(Records drawn from a dataset)
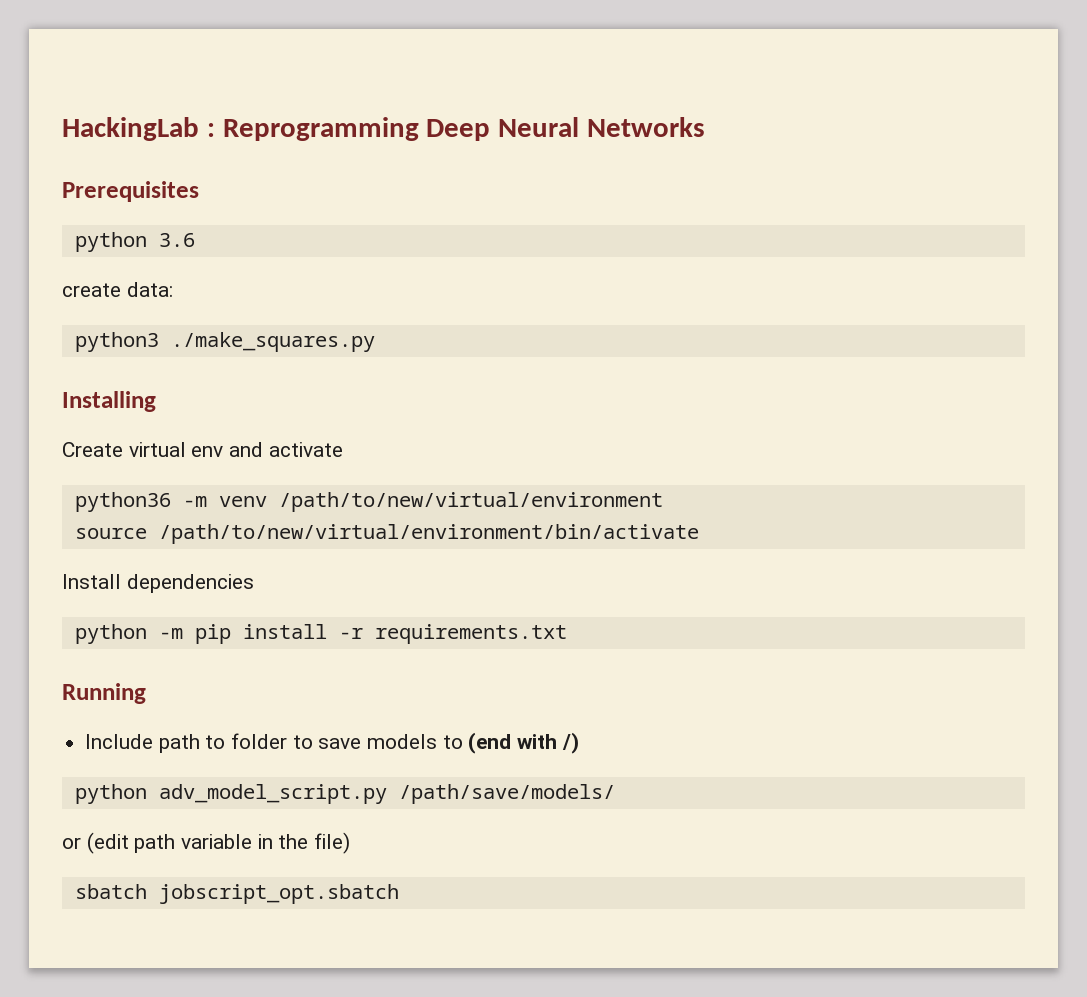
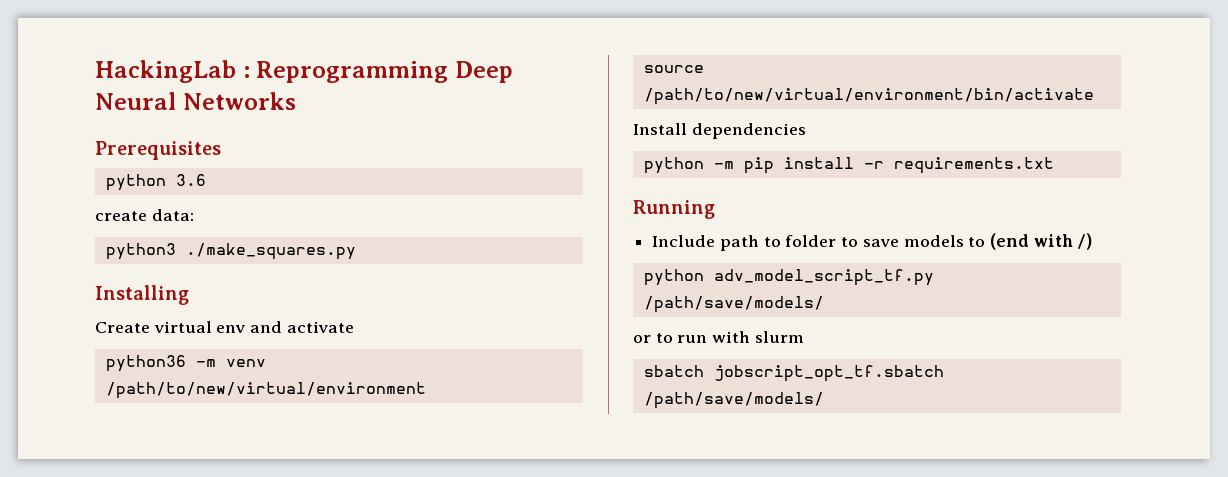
- python adv_model_script.py /path/save/models/
+ python adv_model_script_tf.py /path/save/models/
- or (edit path variable in the file)
+ or to run with slurm
- sbatch jobscript_opt.sbatch
+ sbatch jobscript_opt_tf.sbatch /path/save/models/

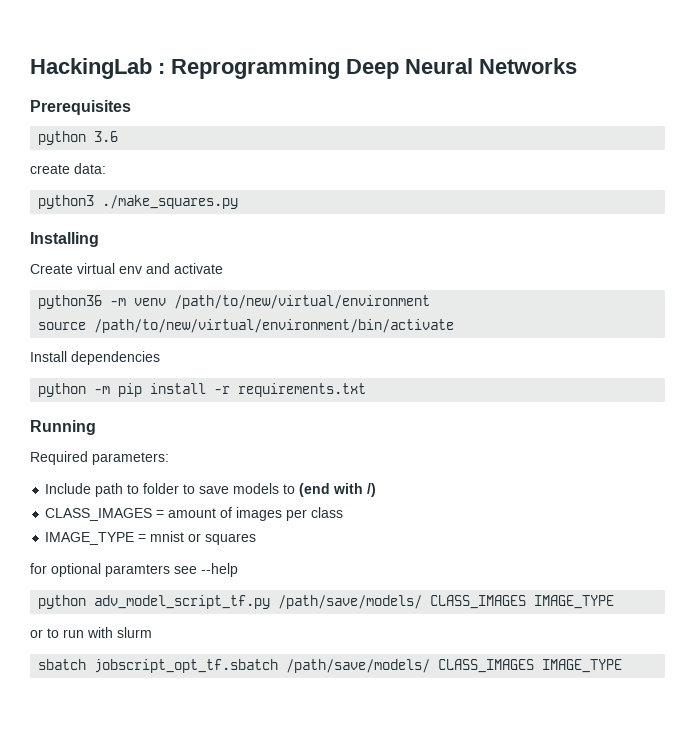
+ Required parameters:
+ CLASS_IMAGES = amount of images per class
+ IMAGE_TYPE = mnist or squares
+ for optional paramters see --help
- python adv_model_script_tf.py /path/save/models/
+ python adv_model_script_tf.py /path/save/models/ CLASS_IMAGES IMAGE_TYPE
- sbatch jobscript_opt_tf.sbatch /path/save/models/
+ sbatch jobscript_opt_tf.sbatch /path/save/models/ CLASS_IMAGES IMAGE_TYPE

* **Description of the task**
Could you retype every record exactly, leaving the pictures out?

* **Solution for this exercise**
- python adv_model_script.py /path/save/models/
+ python adv_model_script_tf.py /path/save/models/
- or (edit path variable in the file)
+ or to run with slurm
- sbatch jobscript_opt.sbatch
+ sbatch jobscript_opt_tf.sbatch /path/save/models/

+ Required parameters:
+ CLASS_IMAGES = amount of images per class
+ IMAGE_TYPE = mnist or squares
+ for optional paramters see --help
- python adv_model_script_tf.py /path/save/models/
+ python adv_model_script_tf.py /path/save/models/ CLASS_IMAGES IMAGE_TYPE
- sbatch jobscript_opt_tf.sbatch /path/save/models/
+ sbatch jobscript_opt_tf.sbatch /path/save/models/ CLASS_IMAGES IMAGE_TYPE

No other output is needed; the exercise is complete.